Table 4 presents the comorbidities noted at the time of MF diagnosis. The most common were hypertension (51%), diabetes (23%), and chronic pulmonary disease (18%), with no substantial difference between the two groups. Nearly 52% of patients had two or more comorbidities.
Table 4.
Comorbidities at the time of MF diagnosis
| Comorbidity (n, %) | With splenomegaly (n=102) | Without splenomegaly (n=78) |
|---|---|---|
| Hypertension | 53 (52) | 39 (50) |
| Diabetes | 21 (21) | 20 (26) |
| Chronic pulmonary disease | 20 (20) | 13 (17) |
| Depression | 15 (15) | 9 (12) |
| Congestive heart failure | 15 (15) | 8 (10) |
| Peripheral vascular disease | 8 (8) | 8 (10) |
| Cerebrovascular disease | 8 (8) | 8 (10) |
| Myocardial infarction | 9 (9) | 5 (6) |
| Ulcer disease | 9 (9) | 4 (5) |
| Dementia | 4 (4) | 5 (6) |
MF, myelofibrosis.
Myelofibrosis-related symptoms
Figure 1 shows the commonly occurring symptoms recorded at the time of splenomegaly detection in patients with splenomegaly and at the time of MF diagnosis in patients without splenomegaly. The most frequently reported symptoms observed in patients with splenomegaly versus those without splenomegaly were generalized fatigue (93% vs. 87%) and ≥10% weight loss (78% vs. 69%).
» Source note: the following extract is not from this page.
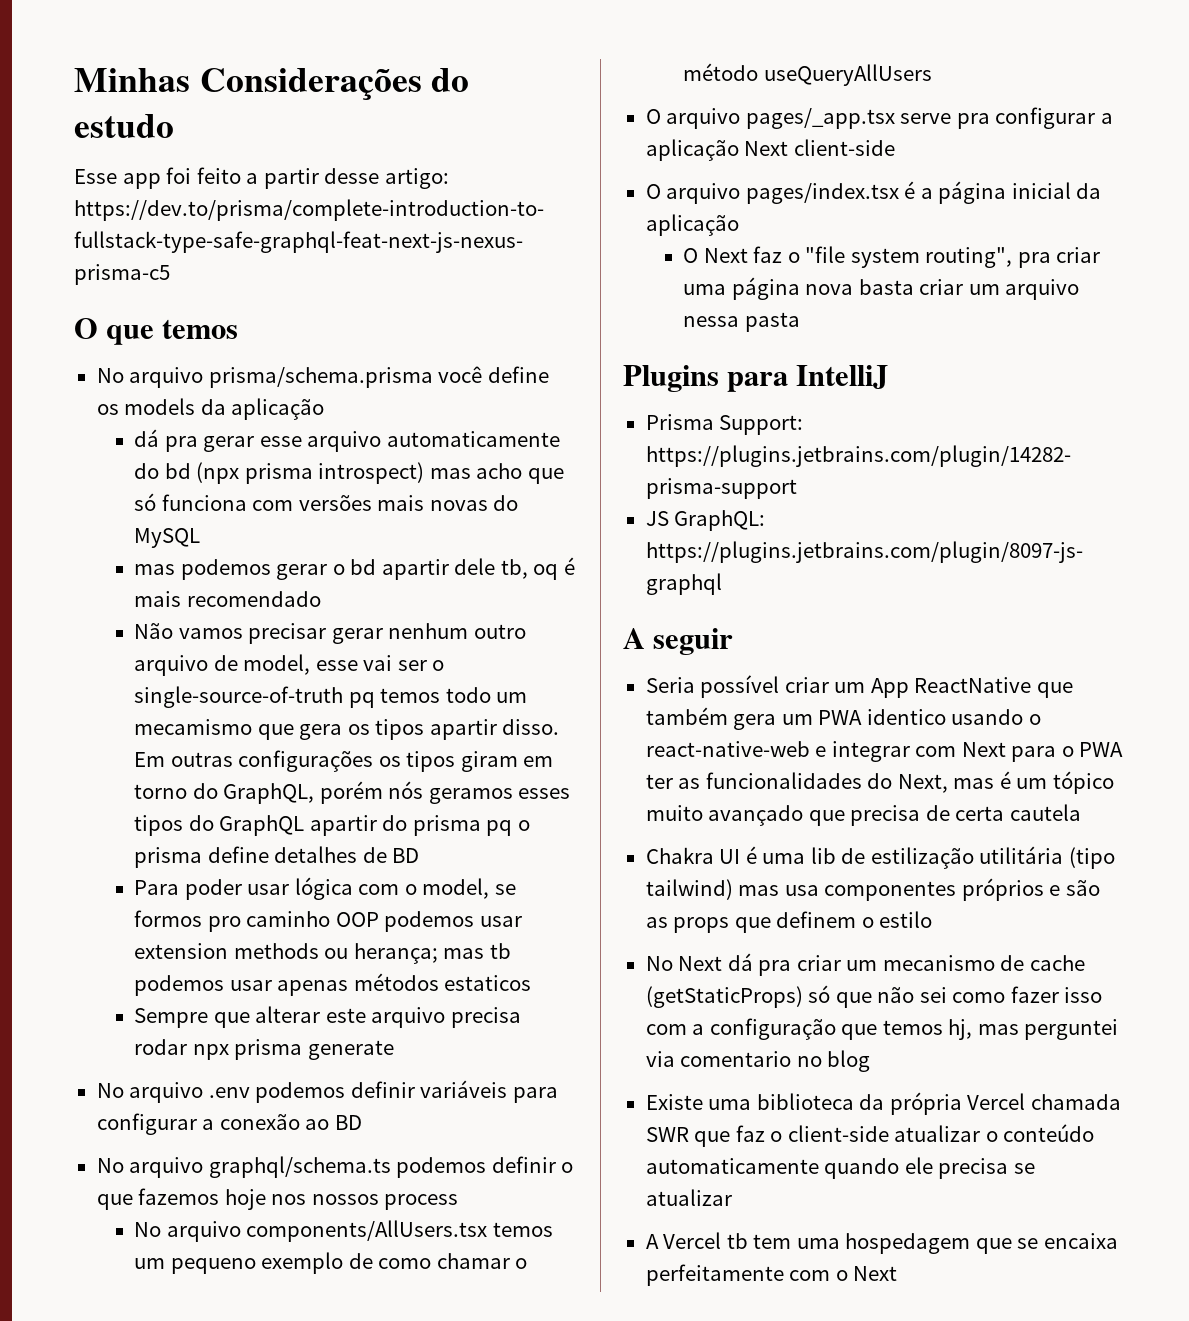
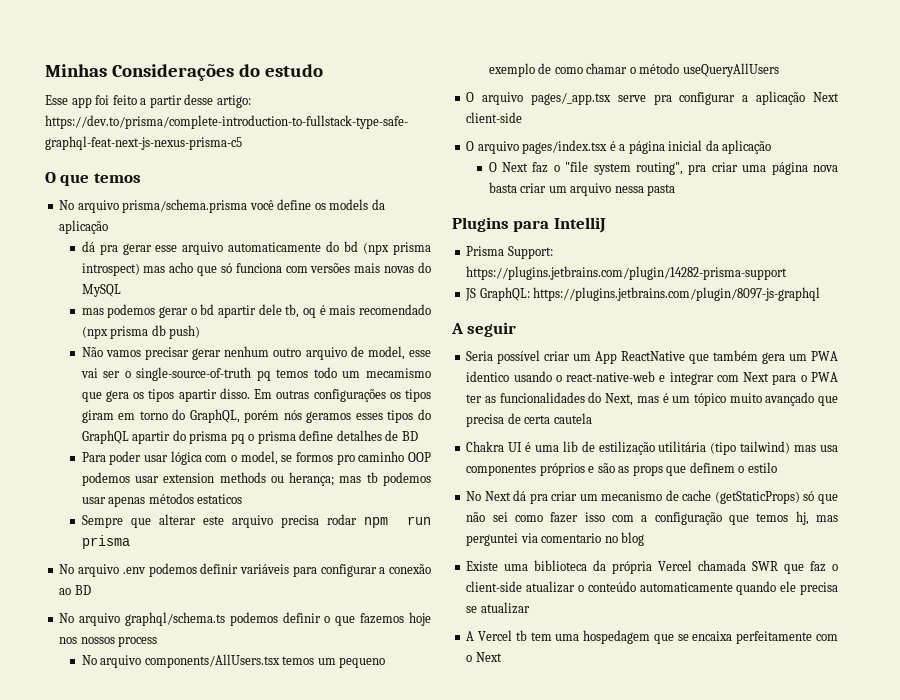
(321, 599) none -> [81,325,201,339] (npx prisma db push)
[192,1039,394,1060] npx prisma generate -> [364,516,431,528] [81,535,130,549] npm run prisma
Significantly more patients with splenomegaly than patients without splenomegaly reported night sweats (65% vs. 50%), left subcostal abdominal pain or discomfort (85% vs. 37%), generalized abdominal pain (67% vs. 50%), and early satiety (79% vs. 47%) (P < 0.05). Bruising and shortness of breath, although less common, were identified in 39% and 30% of patients with splenomegaly, and 45% of patients (for each symptom) without splenomegaly. A high prevalence of symptoms at the time of MF diagnosis was observed across IPSS risk groups, although the overall prevalence was greater in patients with higher IPSS risk even for some symptoms that are not part of the IPSS risk stratification (Fig. 2).
Figure 1.
Prevalence of myelofibrosis (MF)-related symptoms at time of diagnosis of splenomegaly or at time of MF diagnosis in patients without splenomegaly. (A) Most common disease-related symptoms, (B) other disease-related symptoms.
Figure 2.
Prevalence of common myelofibrosis (MF)-related symptoms by International Prognostic Scoring System (IPSS) risk category (A) with splenomegaly and (B) without splenomegaly. Symptom prevalence at the time of MF diagnosis and IPSS risk stratification. In patients with splenomegaly, splenomegaly was most often recorded at the time of diagnosis (median time from MF diagnosis to reported splenomegaly was 1 day).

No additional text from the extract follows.